Task statement:
Include no pictures. Output exactly the lines from the one that contains "font-weight: bold ->" through the final line of the entries.

Data excerpts:
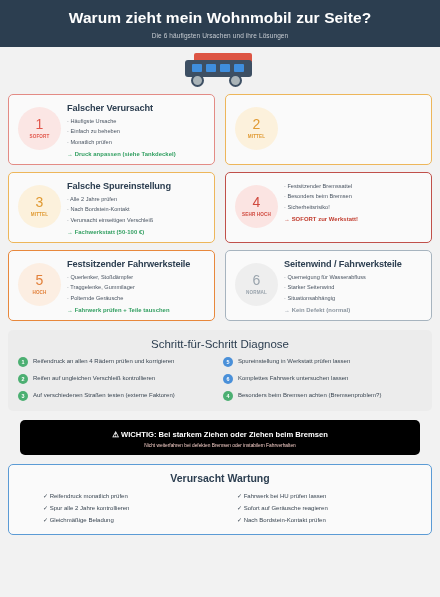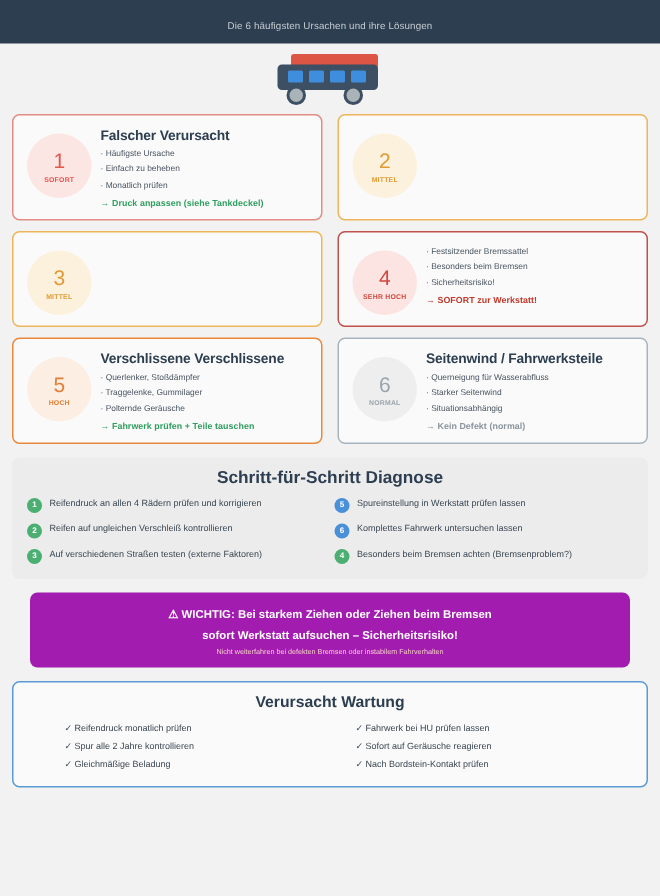"Warum zieht mein Wohnmobil zur" h1 { html: none -> <h1>Warum zieht mein Wohnmobil zur Seite?</h1> }
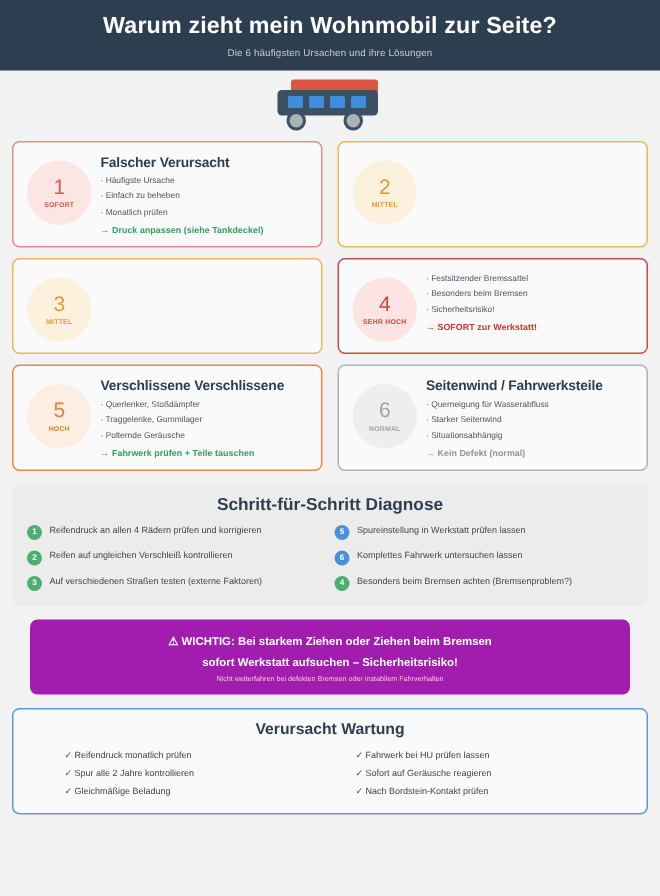"Falsche Spureinstellung" div.cbody { html: none -> <div> <div>Falsche Spureinstellung</div> <ul> <li>Alle 2 Jahre prüfen</li> <li>Nach Bordstein-Kontakt</li> <li>Verursacht einseitigen Verschleiß</li> </ul> <div>→ Fachwerkstatt (50-100 €)</div> </div> }
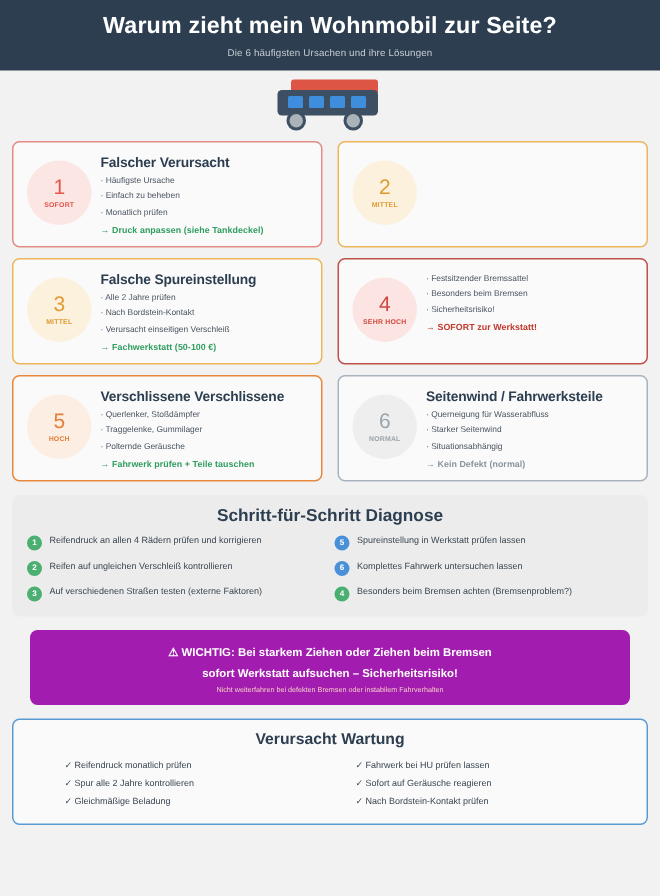"Verschlissene Verschlissene" div.ctitle { text: Verschlissene Verschlissene -> Festsitzender Fahrwerksteile }
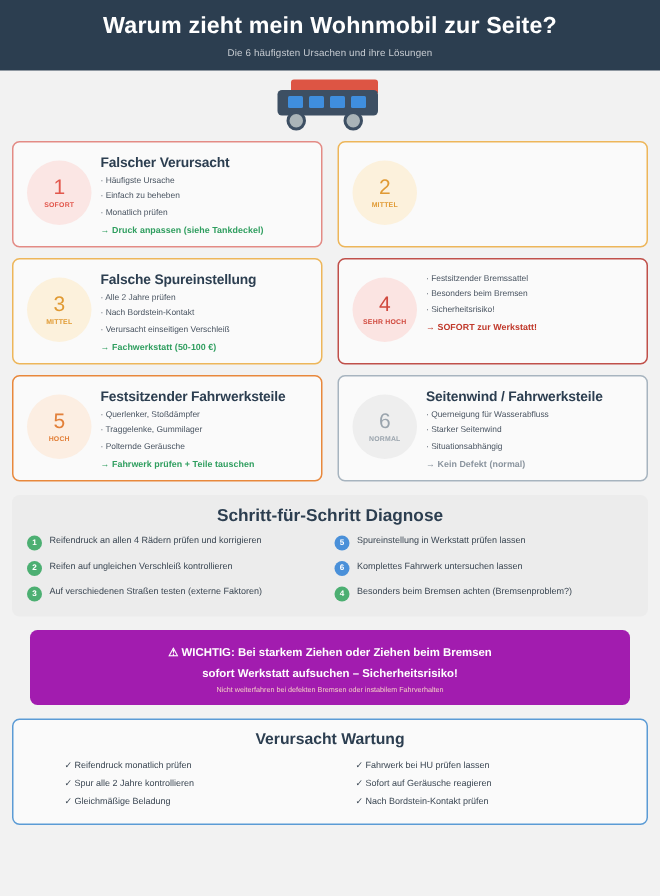"Schritt-für-Schritt Diagnose" .diagnose h2 { font-weight: bold -> normal }
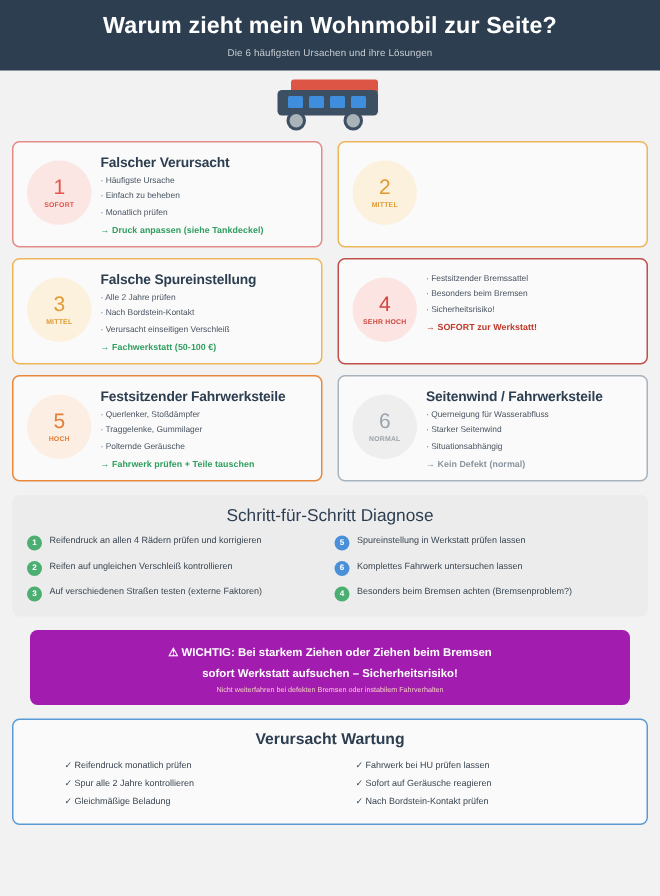"⚠ WICHTIG: Bei starkem Ziehen" .warn { background: #a21caf -> #000000 }
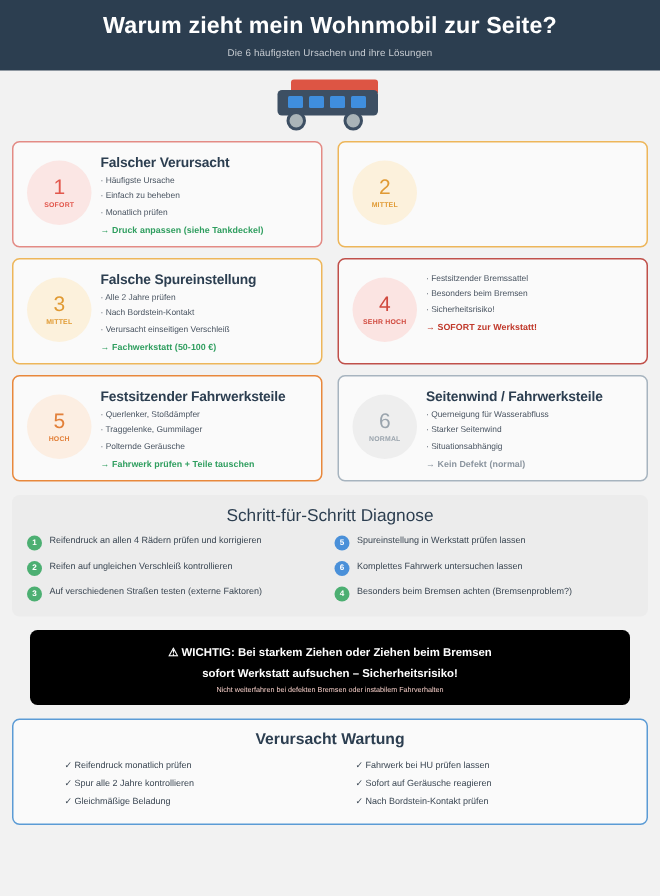"sofort Werkstatt aufsuchen –" div.l2 { html: <div>sofort Werkstatt aufsuchen – Sicherheitsrisiko!</div> -> none }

Answer section:
"Schritt-für-Schritt Diagnose" .diagnose h2 { font-weight: bold -> normal }
"⚠ WICHTIG: Bei starkem Ziehen" .warn { background: #a21caf -> #000000 }
"sofort Werkstatt aufsuchen –" div.l2 { html: <div>sofort Werkstatt aufsuchen – Sicherheitsrisiko!</div> -> none }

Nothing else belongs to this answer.